Thursday, June 25, 2009

The Splayd




Ok, I've never personally seen or used this object, but I'm fascinated by the graphic and the analysis of the Splayd, and the concept that one utensil could serve all these purposes. There are two issues here:

1) What are the advantages of reducing our utensils down to one? Is this a gimick, or is it really useful and practical?

2) The idea of using this diagram as a model for showing the overlap between other like but dissimilar designs (for example, my telephone and my iPod) could create other sweet 'object mash-ups' (the iPhone, in fact, if I use my previous example). I like that idea of simplification.

Link to original post from the ragbag.

Monday, June 15, 2009

Moleskines


I just recently picked up two new Moleskines for my collection. Moleskines are kind of the ultimate artsy-fartsy accessory. I have quite a few of them, and I love them for more than the status symbol that they convey as an object. They are beautifully designed notebooks, and speak to a certain aesthetic, which I happen to hold quite dear.

Simple, small, practical and pleasing to the touch. My preferred versions are the larger side-opening note pads, small sketch books and the hardcover day planner (although I don't use it for day planning, because it doesn't quite fulfill my needs on that).
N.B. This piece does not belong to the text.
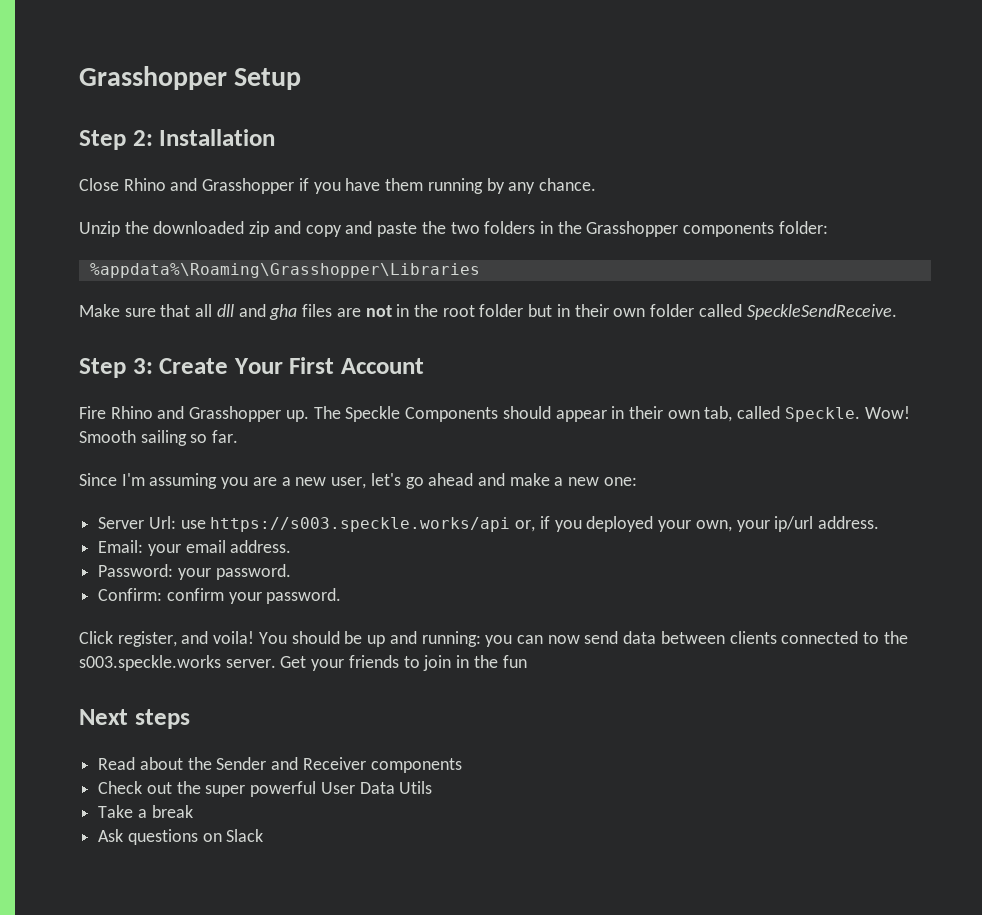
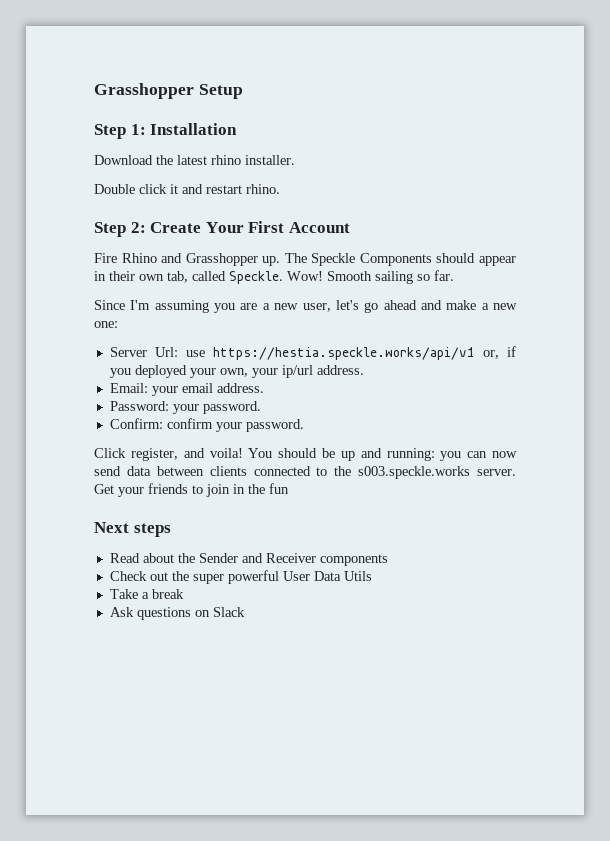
[132,130,153,146] 2: -> [130,124,146,135] 1:
[79,178,596,194] [79,221,828,237] [89,263,480,278] [79,304,897,320] [79,358,153,378] Close Rhino and Grasshopper if you have them running by any chance. // Unzip the downloaded zip and copy and paste the two folders in the Grasshopper components folder: // %appdata%\Roaming\Grasshopper\Libraries // Make sure that all dll and gha files are not in the root folder but in their own folder called SpeckleSendReceive. // Step 3: -> [94,155,295,165] [94,184,280,194] [94,222,146,237] Download the latest rhino installer. // Double click it and restart rhino. // Step 2:
[210,517,511,532] https://s003.speckle.works/api -> [212,347,475,360] https://hestia.speckle.works/api/v1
I'm going to focus here on the side-opening note pad, because it's the one that I've managed to complete the most of (I think I'm up to 4 now in the last 2 years).

Some features I like: the texture of the paper, the fact that the binding opens all the way up to allow you to cover every square inch of the paper (and to make full layouts if you so desire), the pocket in the back, the last few pages with perforations so you can rip them out if you need to give a phone number or a open or a sketch, the elastic band which stretches just enough to fit a pen inside, and the fact that the notebook itself is just about the length of a pen, so you're not adding any extra space by hooking your pen in that way.

What don't I like about these Moleskines? Not much. Basically the same things I dislike about all other forms of handwritten notebooks: it's hard to write when you're in the first pages because your wrist raises off the table, the slipperiness of certain inks and the blotting through for some types of inks on the reporter paper, the fact that I never have anything of any value to write about. Otherwise, what is there to complain about? It's simple, well thought-out and customizable—the way I think most consumer objects should be.

Speaking of customizable, I use the day planner as a daily journal: two sentences each day about my reflections, and a sentence of reflection. In the opposite page, I reflect on the whole week with some terse statements and feelings about what I've experienced. This leaves a lot of stuff I haven't figured out how to use in the planner: personal data, address book, travel planning. I have started using the yearly planner to write in the big events of the year, so I can either plan in advance or document them in just one word. It's a work in progress.

Update on the Tropicana box

They had not sold out of these boxes at one of my grocery stores, and I'm now the proud owner of one of those neat little orange caps. Now if only I had the proper collection place to display such things.

The Worst Shower on the Planet



How would I define worst? I actually had a pretty nice shower, once it was a shower and not a bath. Worst would mean absolutely least intuitive with the least clues possible for my success at showering. All I wanted was to take a stupid shower.

I like to think I'm pretty good at figuring things out. I spend a lot of time thinking about design, I'm frequently called to fix broken things, and I have a damn degree in mechanical engineering. None of those things helped me make this shower work. I spent about 20 minutes closely examining all the details of every part of the shower, with absolutely no success. I called my mother, who thought this whole predicament was (understandably) hysterical. I finally caved and woke Ben up to ask him how the hell this thing works.




Seriously. How was I supposed to know you pull down on the tub faucet. It's an aesthetically pleasing design (kind of), if only because there is nothing distracting you from the beautiful and soothing white tile. BUT, there is no clue to indicate that you can pull down on this other than the bumped edge, which barely seems to exist until you realize/know that's a clue for your hand.

Maybe I'm just bitter. Maybe my pride was a little damaged by this experience. But still. This is a crappily designed shower (no offense to Ben - it was relatively clean and it worked fine once it was on), and left even yours truly pissed and confused.